Un Lope a la cubana

AMADO DEL PINO

Una de las más agradables sorpresas en estos tres años de mi estancia de trabajo en España ha sido encontrarme con la puesta en escena de la superclásica Fuenteovejuna, dirigido por Liuba Cid, con un elenco totalmente cubano.

Se recuerdan en nuestro ámbito dos antológicas apropiaciones de Fuenteovejuna, la de Vicente Revuelta en 1963, y la de otro de los maestros, Roberto Blanco, en la arrancada de los ochenta. La puesta en escena de Vicente la conozco más bien por su leyenda. De la de Blanco me queda, en primer lugar, su imagen arrolladora como actor.
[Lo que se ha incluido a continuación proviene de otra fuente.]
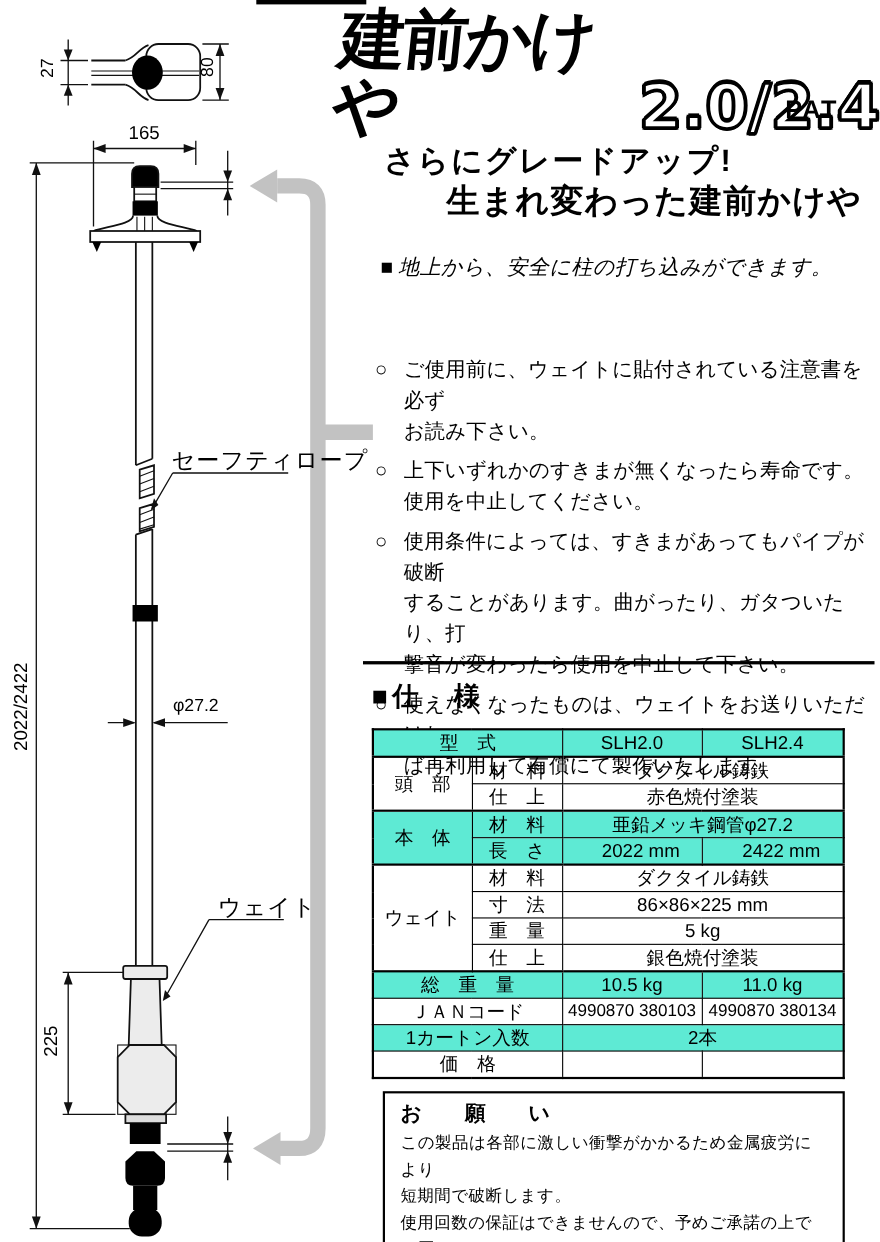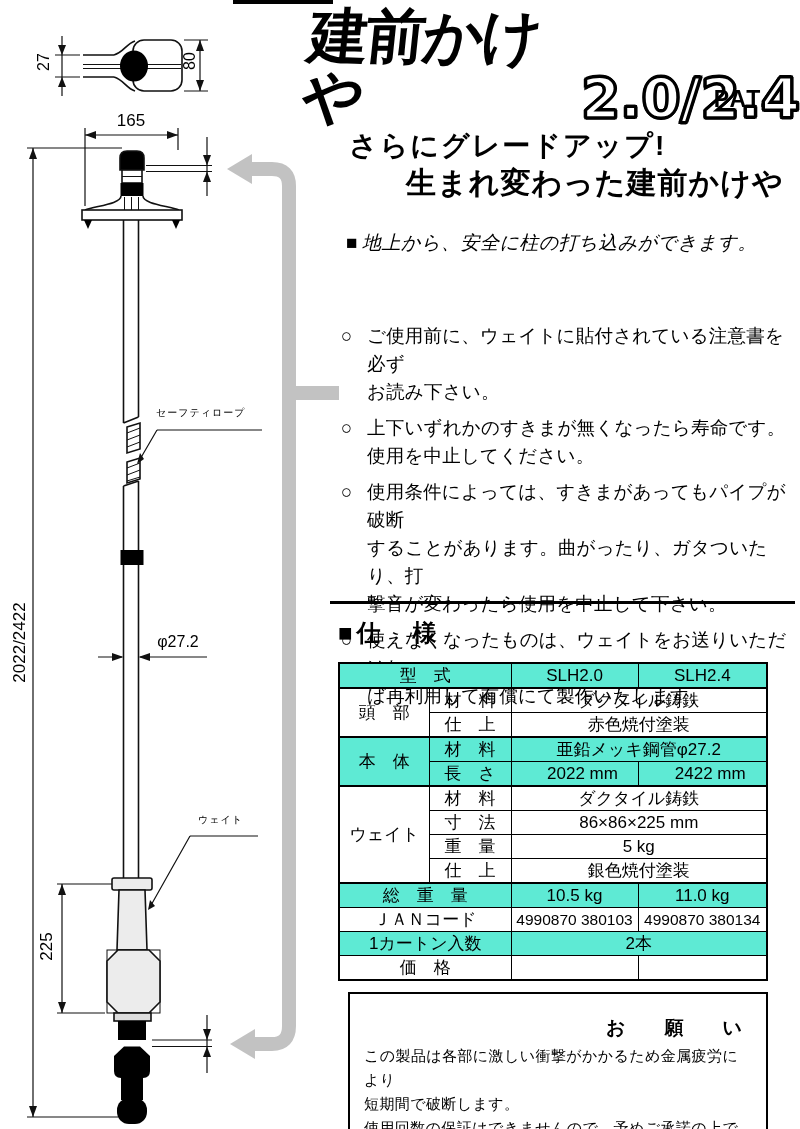--- a/index.html
+++ b/index.html
@@ -41,7 +41,7 @@
   
   .dim{font-size:16px;text-align:center;line-height:1;}
   .rot{transform:rotate(-90deg);}
-  .lead-label{font-size:10px;letter-spacing:1px;line-height:1;}
+  .lead-label{font-size:21px;letter-spacing:1px;line-height:1;}
   svg{position:absolute;left:0;top:0;}
 </style>
 </head>

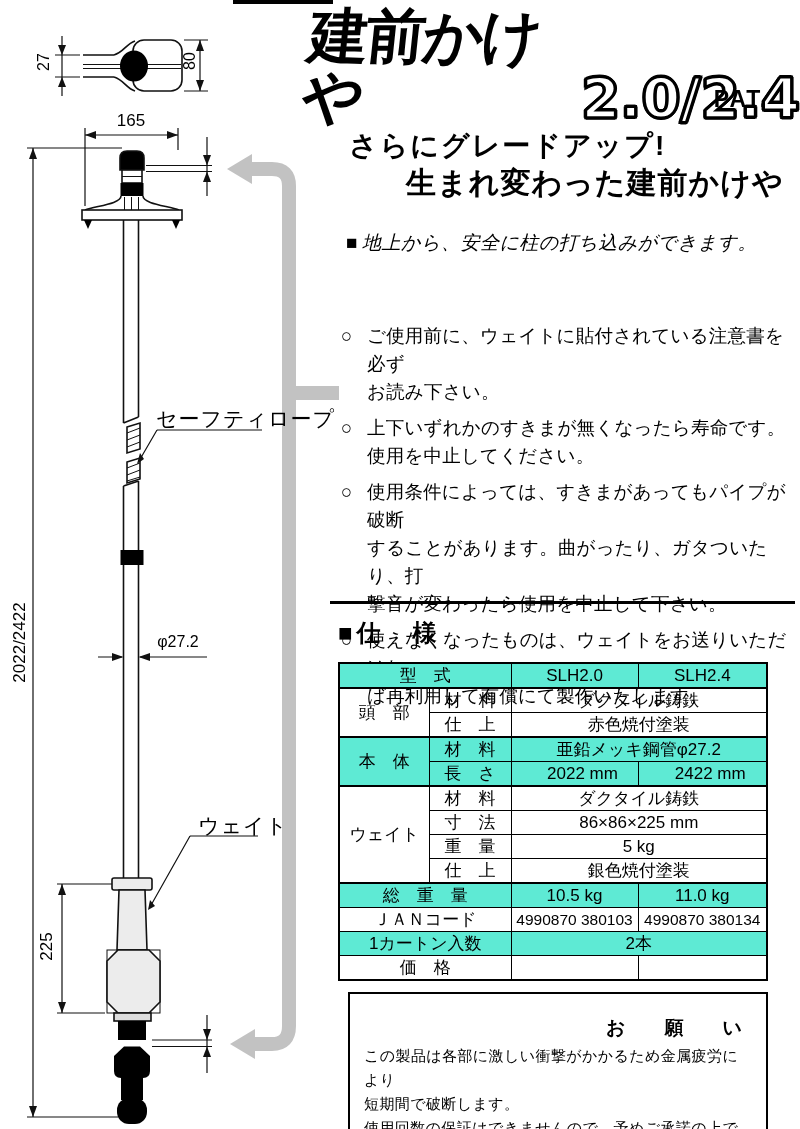--- a/index.html
+++ b/index.html
@@ -36,7 +36,7 @@
   table.spec .unit{font-size:17px;padding-left:16px;}
   
   .reqbox{border:2px solid #000;padding:3px 14px 6px 14px;background:#fff;}
-  .req-title{text-align:right;font-size:19px;font-weight:600;letter-spacing:10px;margin:18px 0 3px 0;}
+  .req-title{text-align:left;font-size:19px;font-weight:600;letter-spacing:10px;margin:2px 0 3px 0;}
   .req-body{font-size:15px;line-height:1.6;white-space:pre-line;letter-spacing:0.4px;}
   
   .dim{font-size:16px;text-align:center;line-height:1;}

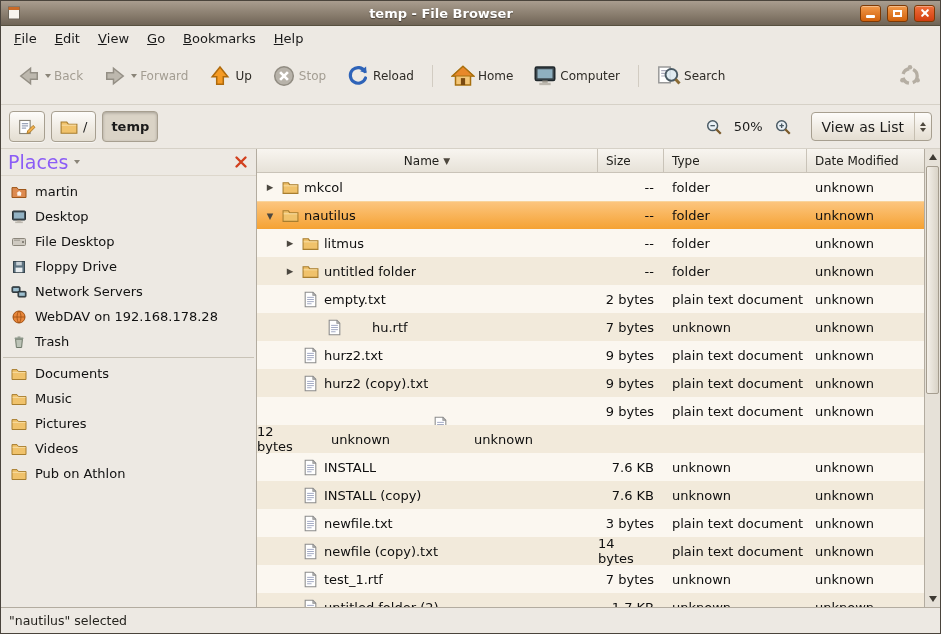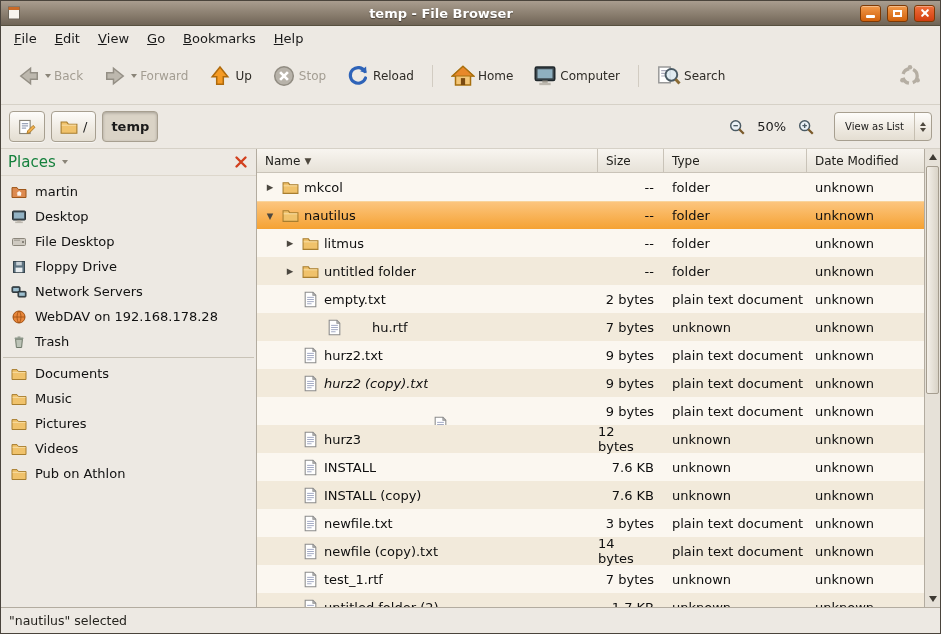--- a/index.html
+++ b/index.html
@@ -49,7 +49,7 @@
   .zoom-label{font-size:13px;color:#1a1a1a;margin:0 2px}
   .zoom-btn{width:24px;height:24px;display:flex;align-items:center;justify-content:center}
   .combo{height:29px;border:1px solid #A79F90;border-radius:4px;background:linear-gradient(#FDFCFA,#EEE9E0 60%,#E4DED2);display:flex;align-items:center;margin-left:10px}
-  .combo-label{padding:0 10px;font-size:10px;color:#1a1a1a;white-space:nowrap}
+  .combo-label{padding:0 10px;font-size:14px;color:#1a1a1a;white-space:nowrap}
   .combo-steppers{display:flex;flex-direction:column;align-items:center;justify-content:center;gap:2px;width:17px;height:100%;border-left:1px solid #C6BFB1}
   .tri-up-s{width:0;height:0;border-left:3.5px solid transparent;border-right:3.5px solid transparent;border-bottom:4.5px solid #4E483E}
   .tri-down-s{width:0;height:0;border-left:3.5px solid transparent;border-right:3.5px solid transparent;border-top:4.5px solid #4E483E}

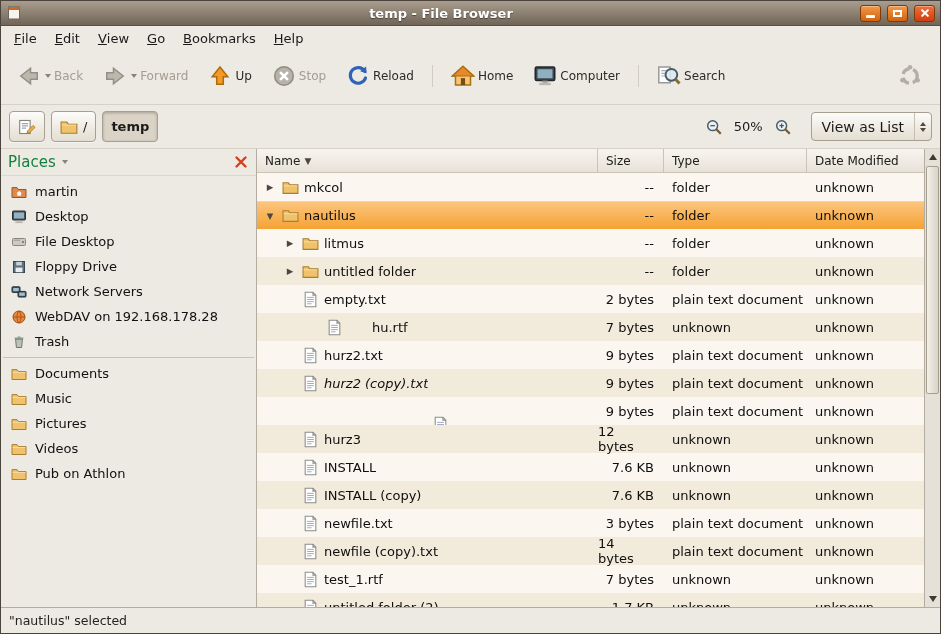--- a/index.html
+++ b/index.html
@@ -58,7 +58,7 @@
   .main{flex:1;display:flex;min-height:0}
   .sidebar{width:256px;flex:0 0 256px;border-right:1px solid #B3ACA0;display:flex;flex-direction:column;background:#EDE9E3}
   .sb-header{height:27px;flex:0 0 27px;display:flex;align-items:center;gap:6px;padding:0 7px;border-bottom:1px solid #DDD7CC}
-  .sb-title{font-size:15px;color:#15803d}
+  .sb-title{font-size:19px;color:#8b5cf6}
   .sb-close{margin-left:auto}
   .sb-list{padding-top:3px}
   .sb-item{height:25px;display:flex;align-items:center;gap:8px;padding:0 10px;font-size:13px;color:#111}

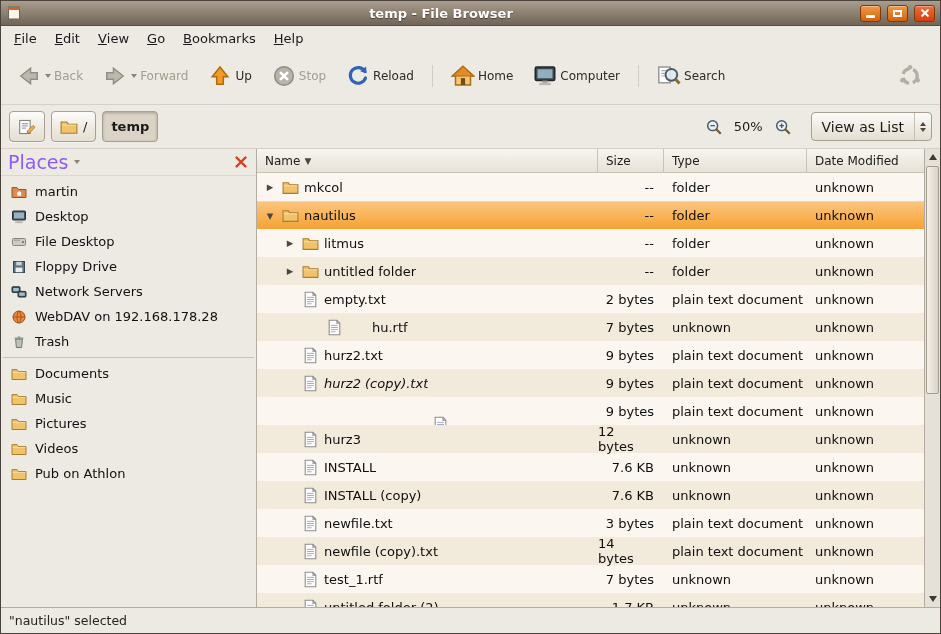--- a/index.html
+++ b/index.html
@@ -68,7 +68,7 @@
   .filearea{flex:1;display:flex;flex-direction:column;min-width:0;background:#FBF7F0}
   .cols{height:24px;flex:0 0 24px;display:flex;background:linear-gradient(#F8F5F0,#E7E2D8);border-bottom:1px solid #C9C3B8}
   .col{display:flex;align-items:center;padding:0 8px;font-size:12px;color:#21201C;border-right:1px solid #C9C3B8}
-  .col-0{width:341px;justify-content:flex-start}
+  .col-0{width:341px;justify-content:center}
   .col-1{width:66px}
   .col-2{width:143px}
   .col-3{flex:1;border-right:none}

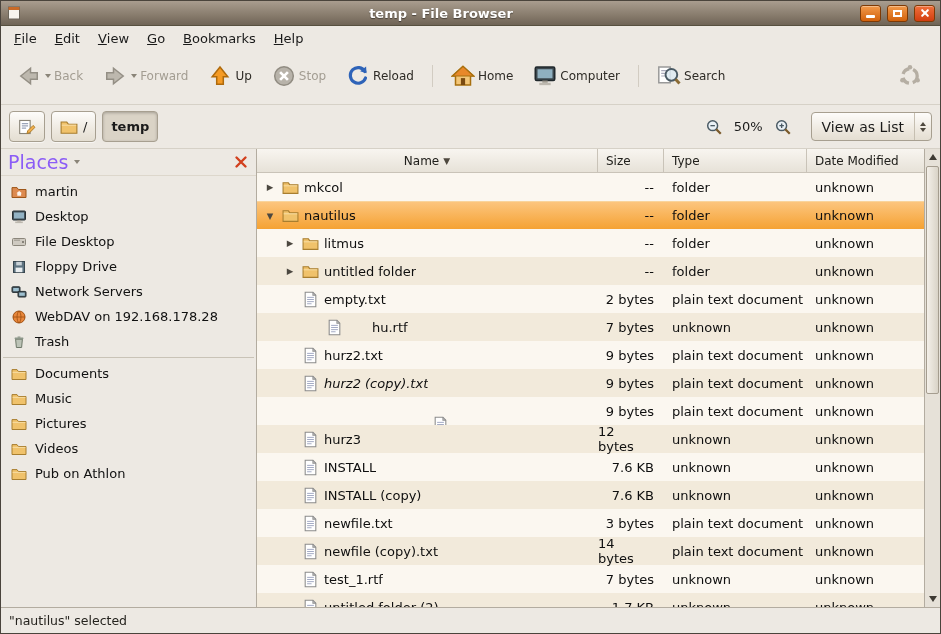--- a/index.html
+++ b/index.html
@@ -545,7 +545,7 @@
             <div class="cell c-date">unknown</div>
           </div>
           <div class="row alt">
-            <div class="cell c-name" style="padding-left: 26px; font-style: italic;">
+            <div class="cell c-name" style="padding-left: 26px;">
               <span class="expander"></span>
               <span class="icon i17">
                 <svg viewBox="0 0 16 16" xmlns="http://www.w3.org/2000/svg">

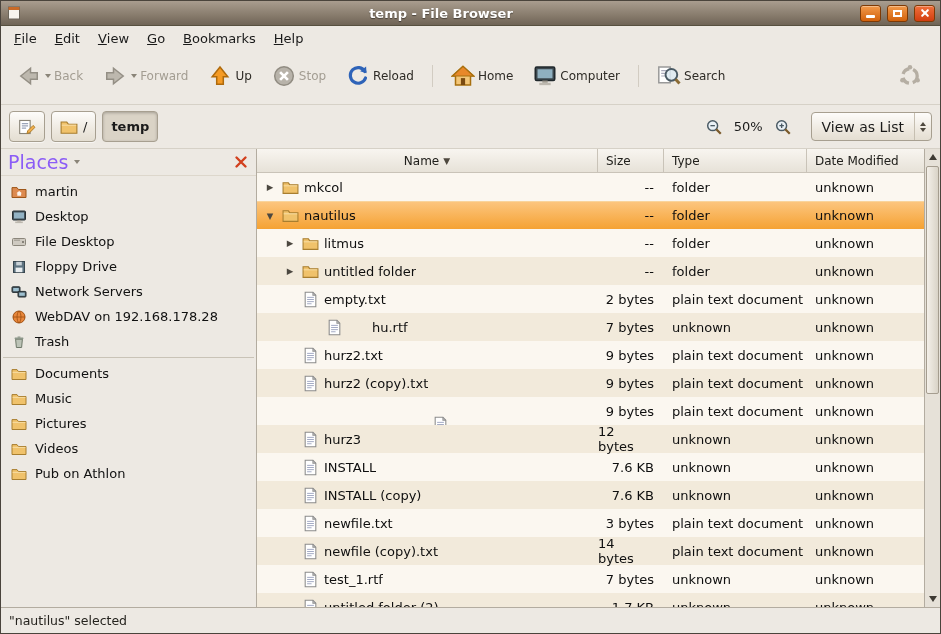--- a/index.html
+++ b/index.html
@@ -577,17 +577,6 @@
             <div class="cell c-date">unknown</div>
           </div>
           <div class="row alt">
-            <div class="cell c-name" style="padding-left: 26px;">
-              <span class="expander"></span>
-              <span class="icon i17">
-                <svg viewBox="0 0 16 16" xmlns="http://www.w3.org/2000/svg">
-                  <path d="M3 1.2h7.3L13 3.9v10.9H3z" fill="#FFF" stroke="#8C8C8C"></path>
-                  <path d="M10.3 1.2v2.7H13" fill="none" stroke="#8C8C8C"></path>
-                  <path d="M4.8 6h6.4M4.8 8h6.4M4.8 10h6.4M4.8 12h4.2" stroke="#9FA7C2" stroke-width=".9"></path>
-                </svg>
-              </span>
-              <span class="fname">hurz3</span>
-            </div>
             <div class="cell c-size">12 bytes</div>
             <div class="cell c-type">unknown</div>
             <div class="cell c-date">unknown</div>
Este que nos ocupa es un espectáculo agradable, bien estructurado, vigoroso, desenfadado y casi bailable por momentos pero que conserva la esencia de la inmortal obra de Lope de Vega. La versión de Liuba concentra los conflictos, elimina pasajes anecdóticos y se concentra en la línea central de la acción, en los personajes fundamentales. Aplaudo que —sin pretender una entonación virtuosa ni una forma tradicional— haya respetado casi siempre el decir en versos. En este sentido, además de la fidelidad al autor entra en juego nuestra propia tradición cultural. Si la banda sonora subraya el abanico entrañable de nuestros ritmos, la persistencia del decir en versos —desde el acento y la sabrosura cubana— me hacía recordar el mágico mundo de las controversias cantadas de los poetas populares.

Estamos ante una Fuenteovejuna que entra y sale de la obra original, aunque las escenas decisivas mantienen la brillante temperatura dramática que Lope le imprimió. El argumento dialoga con nuestros referentes de una forma continua. En El Comendador puede verse un asomo del clásico chulo y en los pasajes más plenamente humorísticos asoma la oreja el triángulo de oro de nuestro teatro popular: El Negrito, La Mulata y El Gallego u otros ingredientes más cercanos de nuestra proverbial falta de solemnidad.

El nivel de las actuaciones resulta en general alto. Sobresalen la dinámica, el robusto decir y la soterrada simpatía de Vladimir Cruz; también el encanto de Yolanda Ruiz. A la actriz le falta por momentos algo de entrenamiento teatral o proyección escénica en sus parlamentos, pero lo suple con su singular simpatía y por la interiorización de sus textos más bien narrativos. Ramón Ramos hace gala de su profesionalidad, capacidad de sutileza y entrega al personaje, sin dejar de formar parte del general tono de broma.

Mucho aportan también, por la fluidez de sus acciones, por el equilibrio entre gesto y palabra, Rey Montesinos y Claudia López. Seguramente con la sucesión de las funciones matizarán mejor algunos momentos de proyección más íntima. También al fogueo de la temporada encomiendo una mayor precisión en algunas escenas de grupo, salvadas por la auténtica alegría, el riguroso sentido de juego teatral que emana de este montaje.

Cubanizar no funciona aquí como recurso fácil ni postal folclorista, sino como auténtico diálogo intercultural.